=== PROBLEM DESCRIPTION ===
Restate each record word for word, omitting whatever pictures it holds.

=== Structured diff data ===
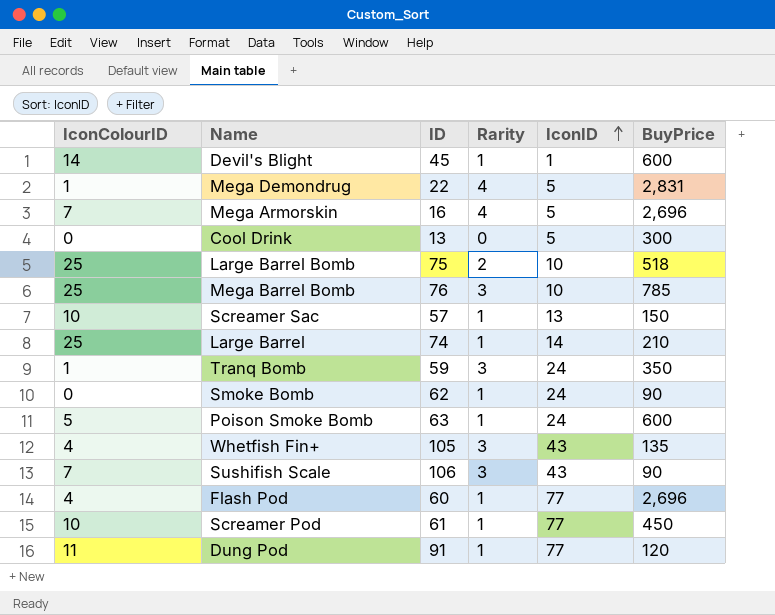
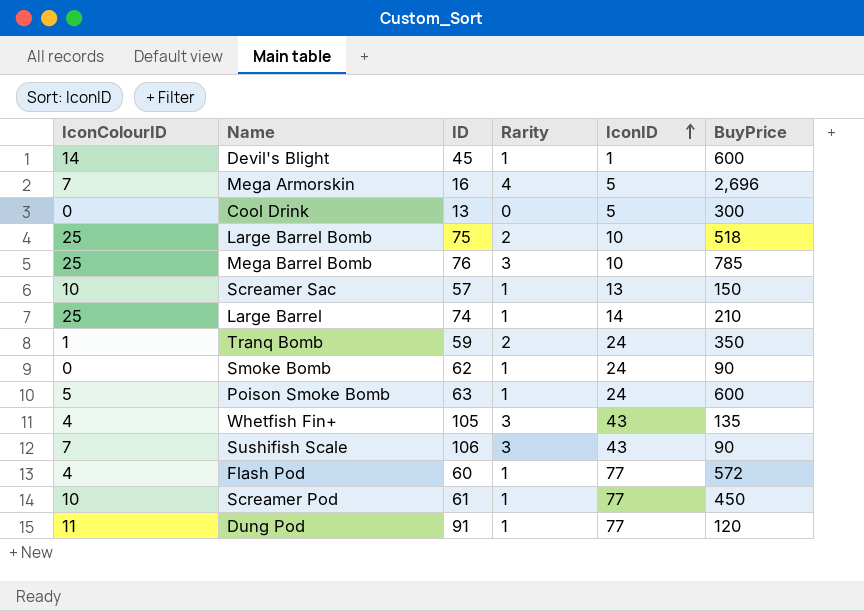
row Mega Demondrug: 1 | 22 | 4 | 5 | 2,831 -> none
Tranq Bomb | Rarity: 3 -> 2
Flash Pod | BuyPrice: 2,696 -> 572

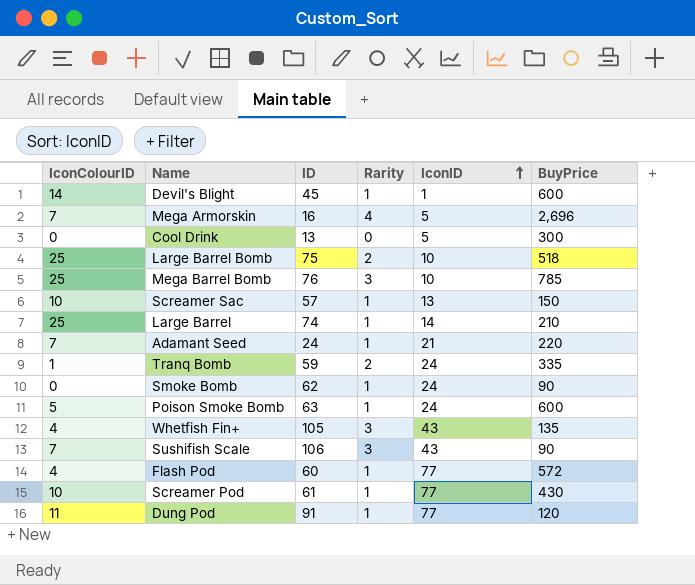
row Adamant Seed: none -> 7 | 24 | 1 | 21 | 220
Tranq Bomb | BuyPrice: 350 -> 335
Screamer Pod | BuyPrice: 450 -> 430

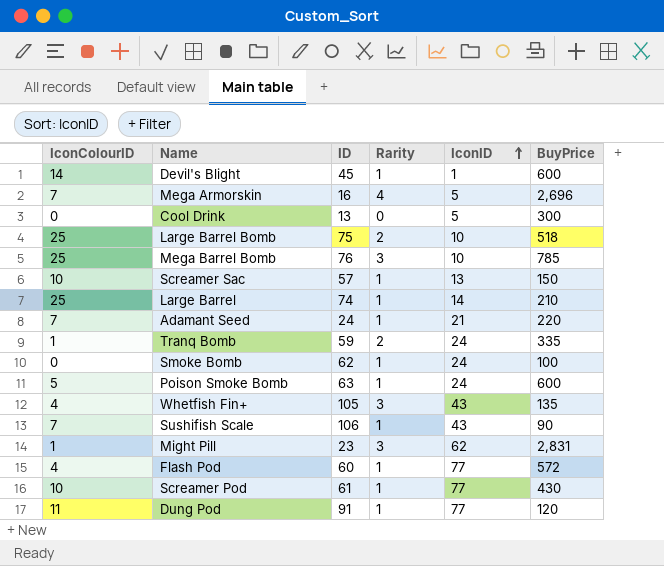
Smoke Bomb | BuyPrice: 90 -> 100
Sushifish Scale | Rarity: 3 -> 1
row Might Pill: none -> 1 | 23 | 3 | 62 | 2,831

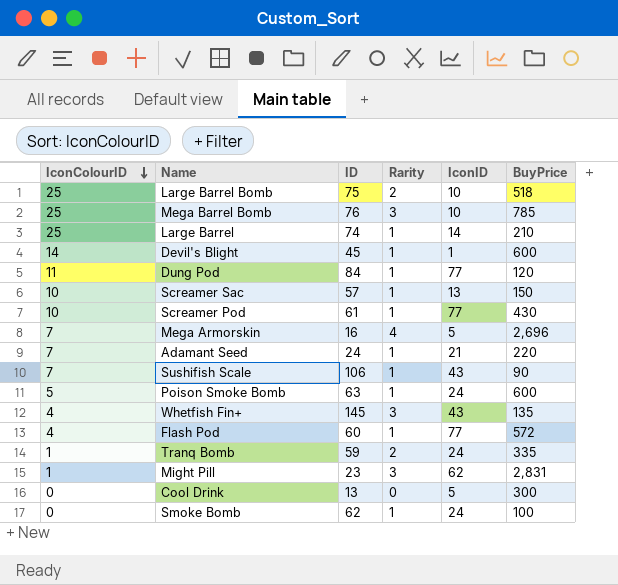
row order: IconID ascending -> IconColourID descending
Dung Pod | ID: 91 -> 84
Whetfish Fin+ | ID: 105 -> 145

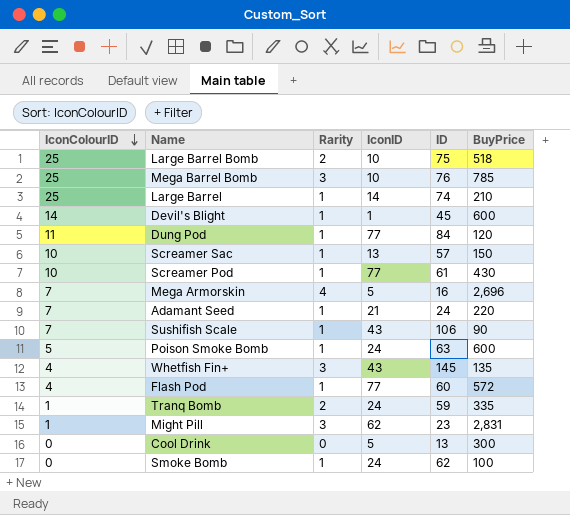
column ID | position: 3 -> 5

=== COMPLETED TASK ===
row Mega Demondrug: 1 | 22 | 4 | 5 | 2,831 -> none
Tranq Bomb | Rarity: 3 -> 2
Flash Pod | BuyPrice: 2,696 -> 572

row Adamant Seed: none -> 7 | 24 | 1 | 21 | 220
Tranq Bomb | BuyPrice: 350 -> 335
Screamer Pod | BuyPrice: 450 -> 430

Smoke Bomb | BuyPrice: 90 -> 100
Sushifish Scale | Rarity: 3 -> 1
row Might Pill: none -> 1 | 23 | 3 | 62 | 2,831

row order: IconID ascending -> IconColourID descending
Dung Pod | ID: 91 -> 84
Whetfish Fin+ | ID: 105 -> 145

column ID | position: 3 -> 5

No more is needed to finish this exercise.